#### Working data:
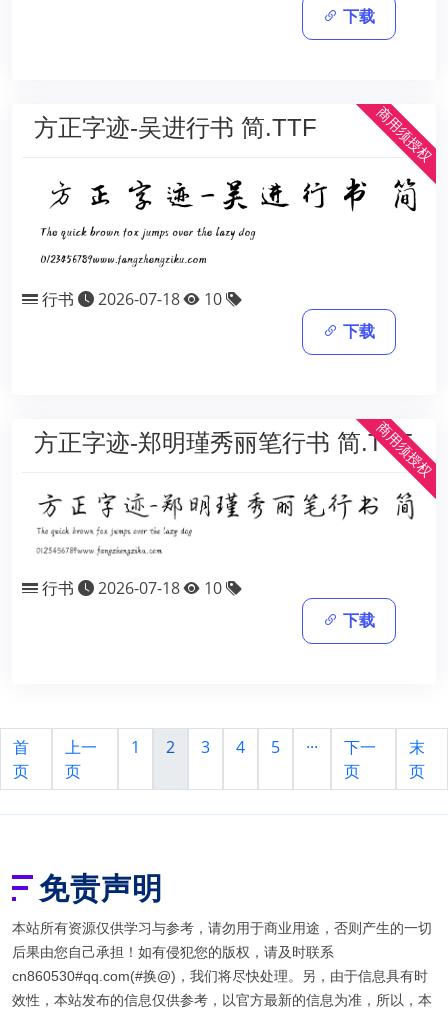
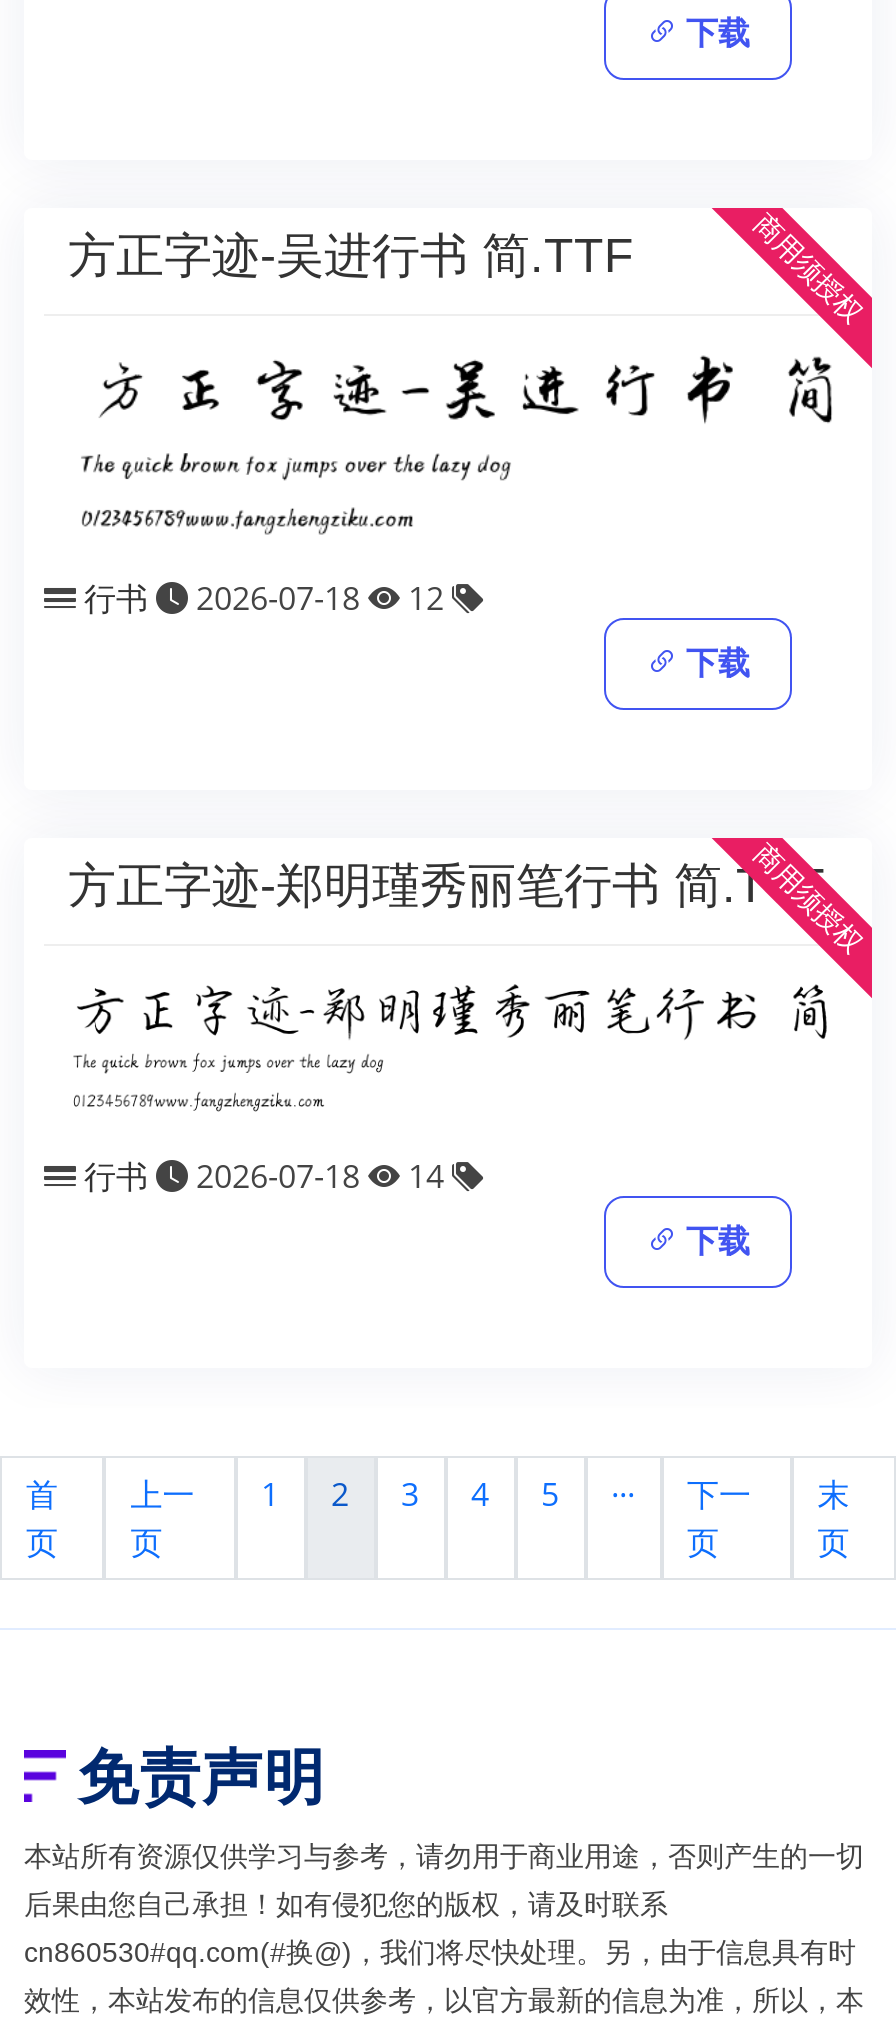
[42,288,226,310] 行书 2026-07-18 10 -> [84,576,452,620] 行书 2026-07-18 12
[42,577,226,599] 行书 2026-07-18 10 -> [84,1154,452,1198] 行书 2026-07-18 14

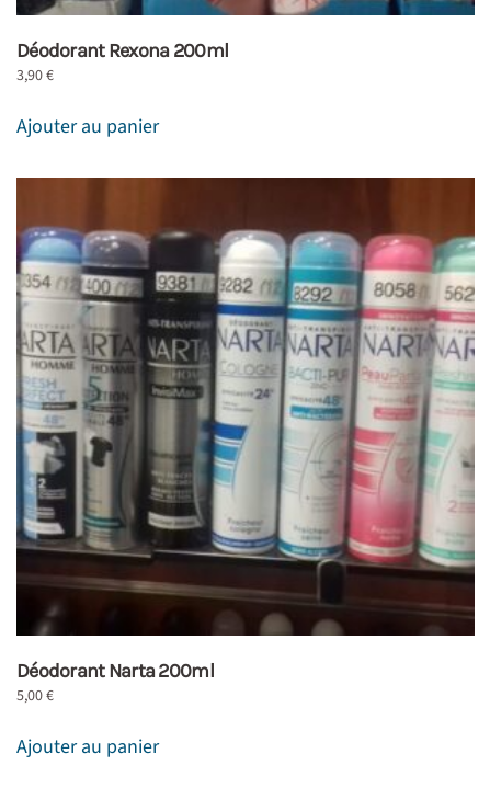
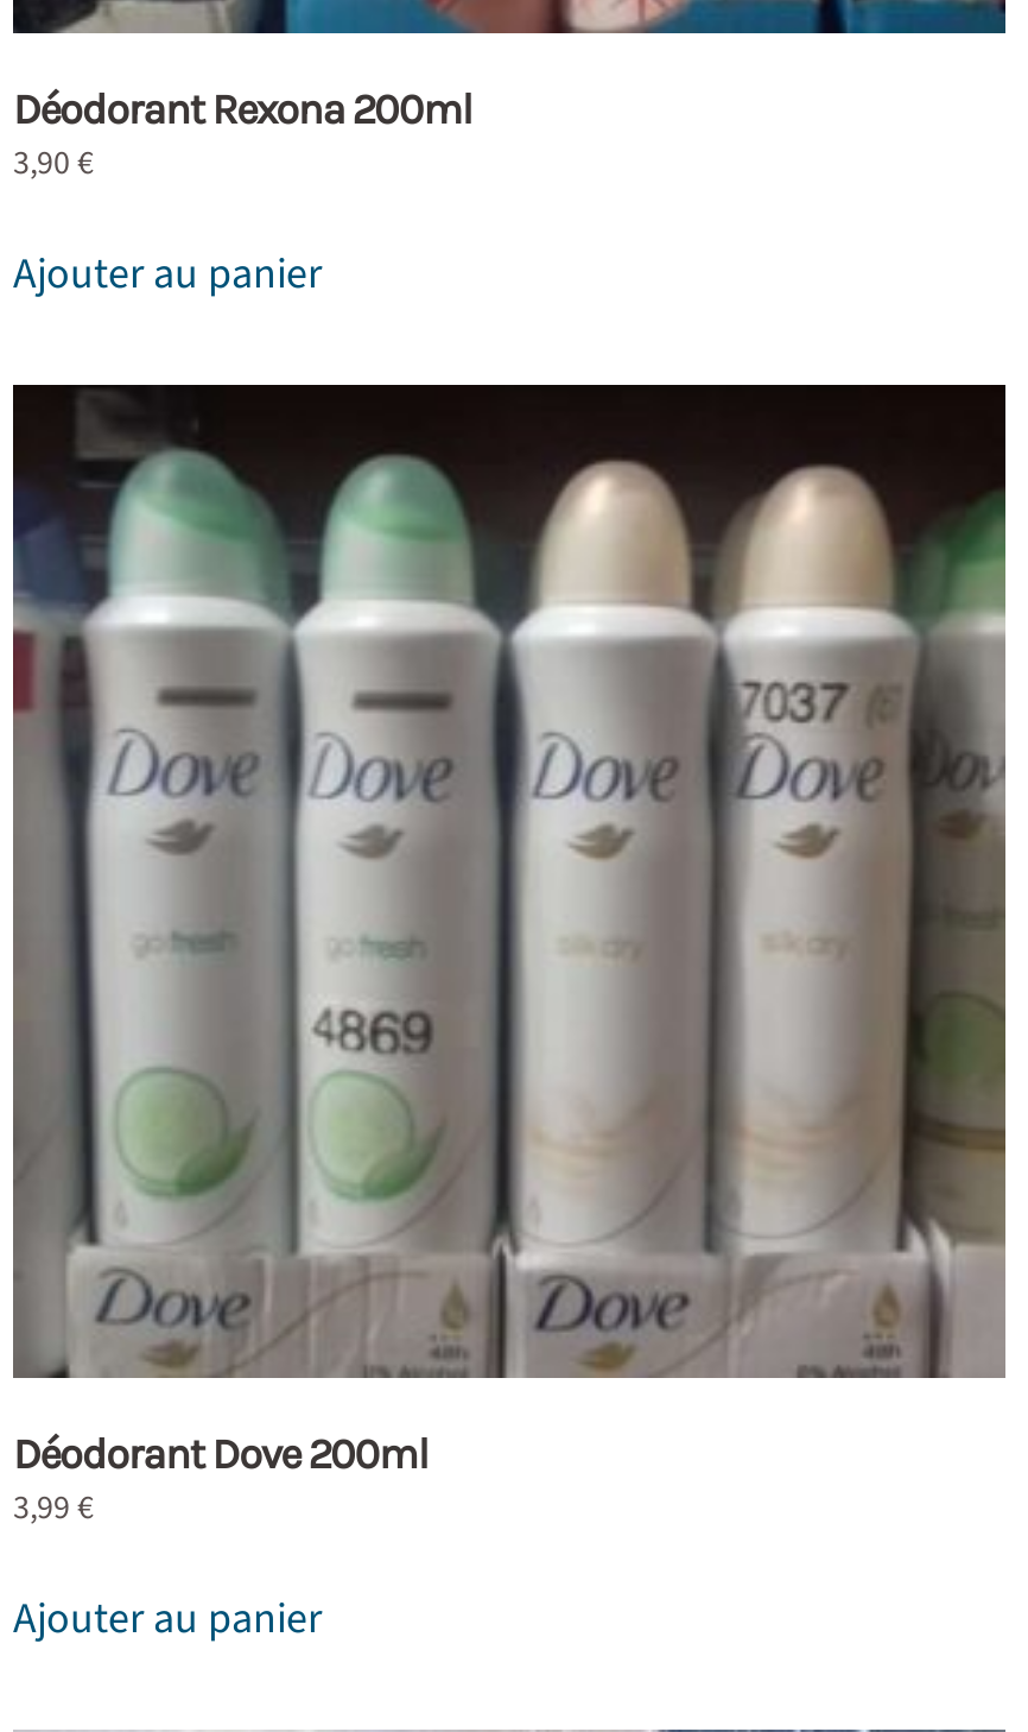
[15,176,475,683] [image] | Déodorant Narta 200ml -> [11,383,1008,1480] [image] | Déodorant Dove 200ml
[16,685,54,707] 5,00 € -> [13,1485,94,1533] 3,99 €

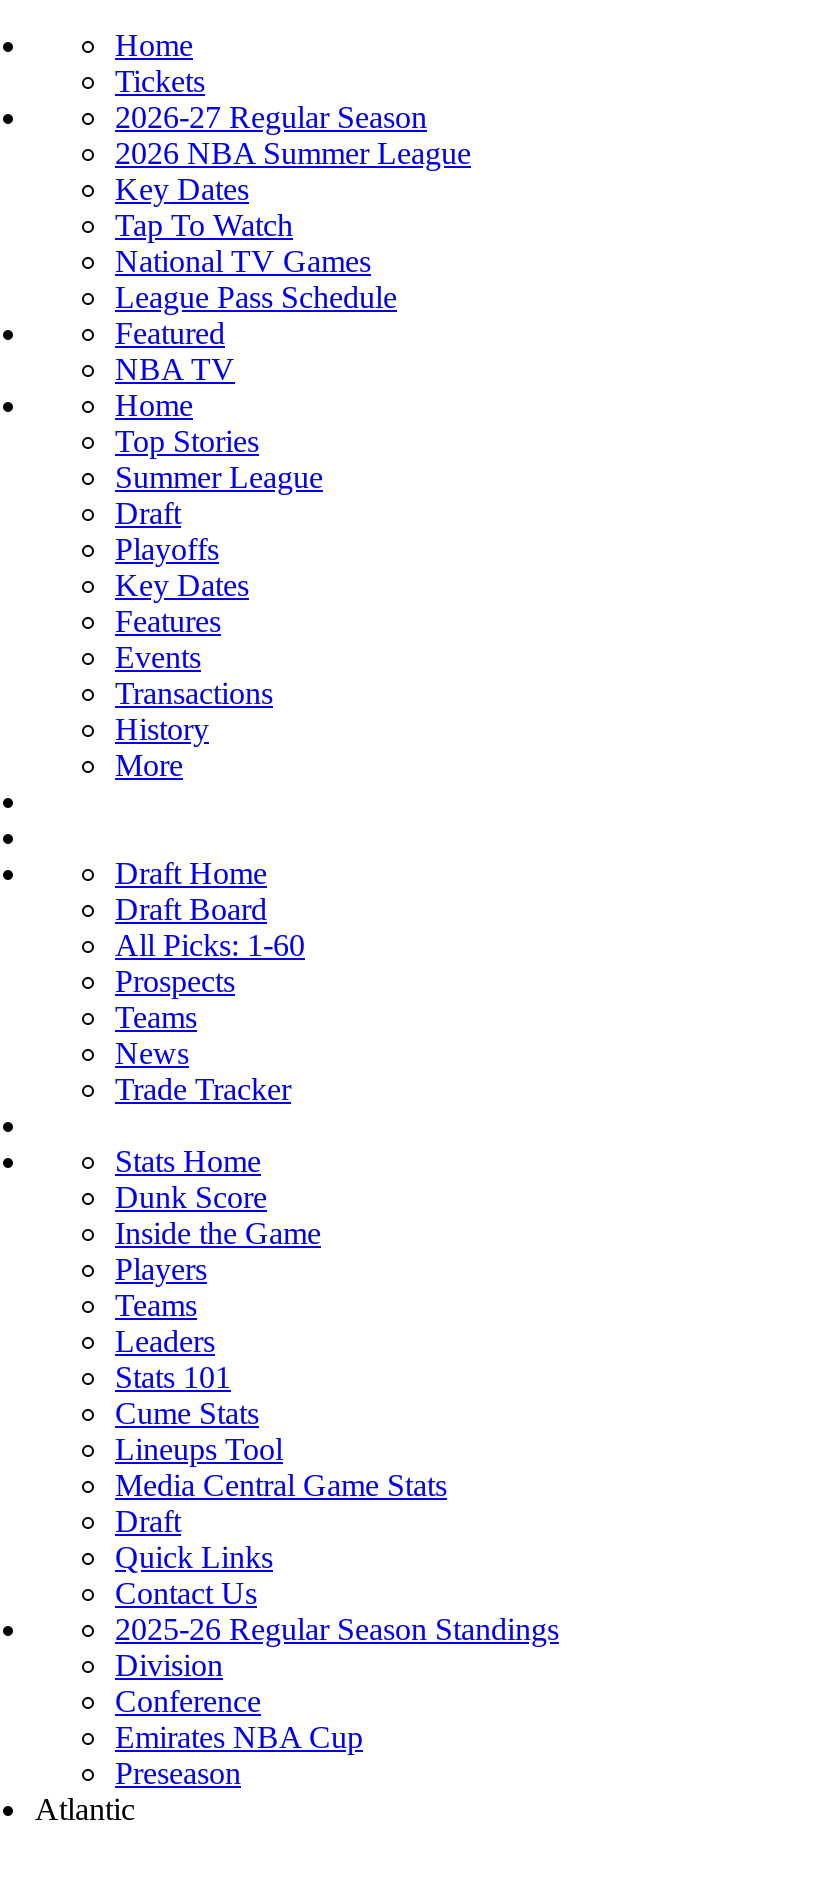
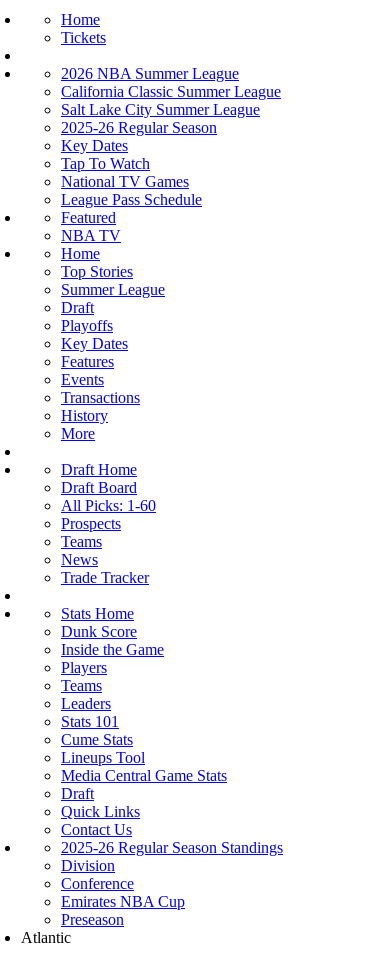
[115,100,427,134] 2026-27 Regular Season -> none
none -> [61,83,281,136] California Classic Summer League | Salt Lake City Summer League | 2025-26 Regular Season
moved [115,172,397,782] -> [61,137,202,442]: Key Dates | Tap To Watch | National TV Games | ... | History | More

#### Task details:
Where the material contains pictures, leave them out and copy the rest verbatim.

#### Response to this exercise:
[42,288,226,310] 行书 2026-07-18 10 -> [84,576,452,620] 行书 2026-07-18 12
[42,577,226,599] 行书 2026-07-18 10 -> [84,1154,452,1198] 行书 2026-07-18 14

[15,176,475,683] [image] | Déodorant Narta 200ml -> [11,383,1008,1480] [image] | Déodorant Dove 200ml
[16,685,54,707] 5,00 € -> [13,1485,94,1533] 3,99 €

[115,100,427,134] 2026-27 Regular Season -> none
none -> [61,83,281,136] California Classic Summer League | Salt Lake City Summer League | 2025-26 Regular Season
moved [115,172,397,782] -> [61,137,202,442]: Key Dates | Tap To Watch | National TV Games | ... | History | More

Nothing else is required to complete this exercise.